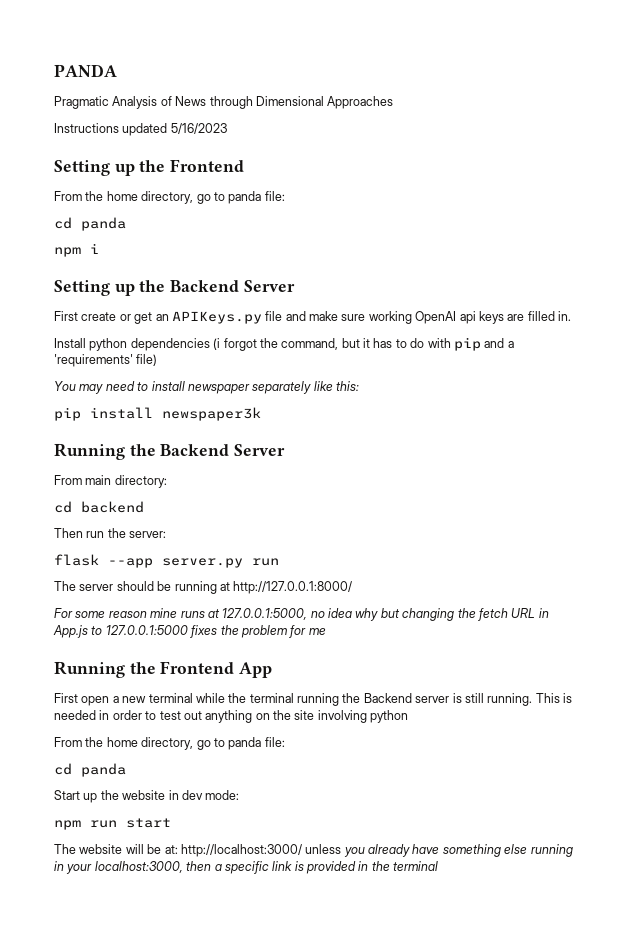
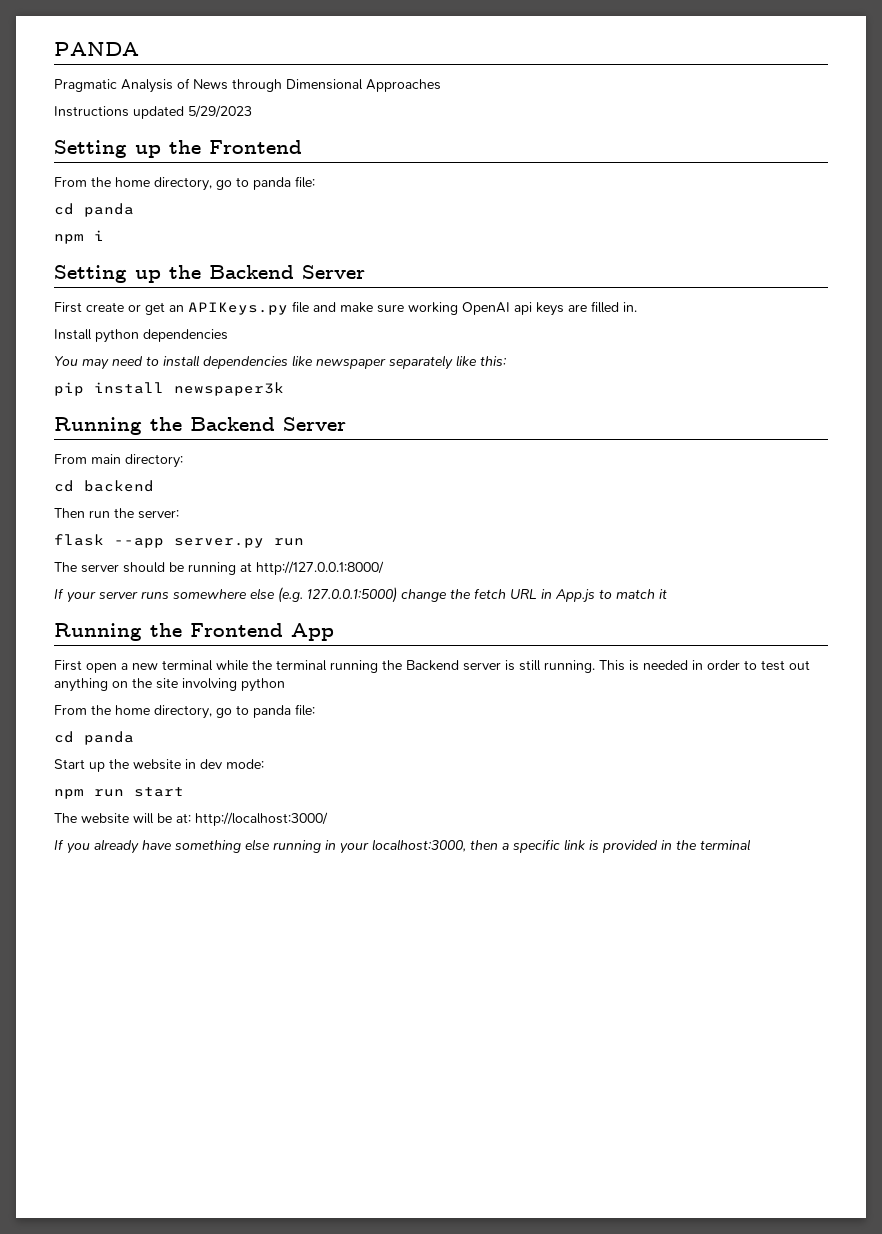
- Instructions updated 5/16/2023
+ Instructions updated 5/29/2023
- Install python dependencies (i forgot the command, but it has to do with pip and a 'requirements' file)
+ Install python dependencies
- You may need to install newspaper separately like this:
+ You may need to install dependencies like newspaper separately like this:
- For some reason mine runs at 127.0.0.1:5000, no idea why but changing the fetch URL in App.js to 127.0.0.1:5000 fixes the problem for me
+ If your server runs somewhere else (e.g. 127.0.0.1:5000) change the fetch URL in App.js to match it
- The website will be at: http://localhost:3000/ unless you already have something else running in your localhost:3000, then a specific link is provided in the terminal
+ The website will be at: http://localhost:3000/
+ If you already have something else running in your localhost:3000, then a specific link is provided in the terminal

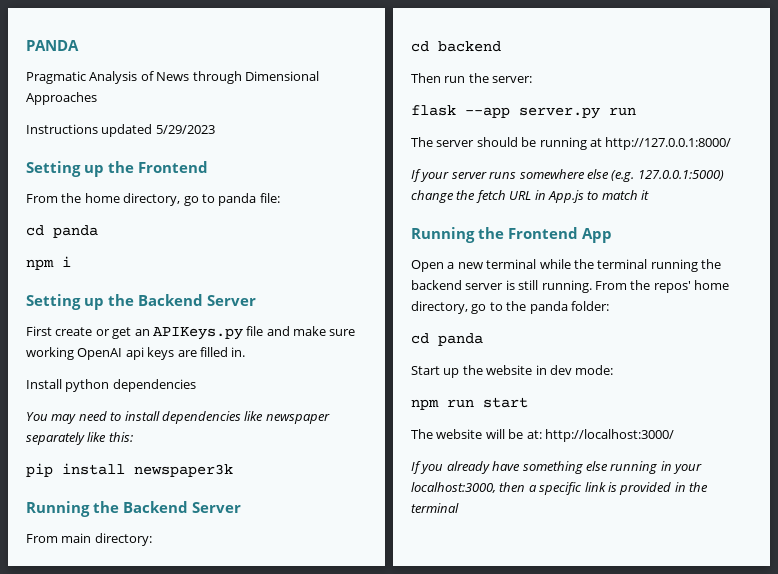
- First open a new terminal while the terminal running the Backend server is still running.
+ Open a new terminal while the terminal running the backend server is still running.
- This is needed in order to test out anything on the site involving python
- From the home directory, go to panda file:
+ From the repos' home directory, go to the panda folder:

■ What to produce
Reproduce the lines from the one containing "- From the home" to the end of the entries, keeping both ends and adding nothing.

■ Your response
- From the home directory, go to panda file:
+ From the repos' home directory, go to the panda folder:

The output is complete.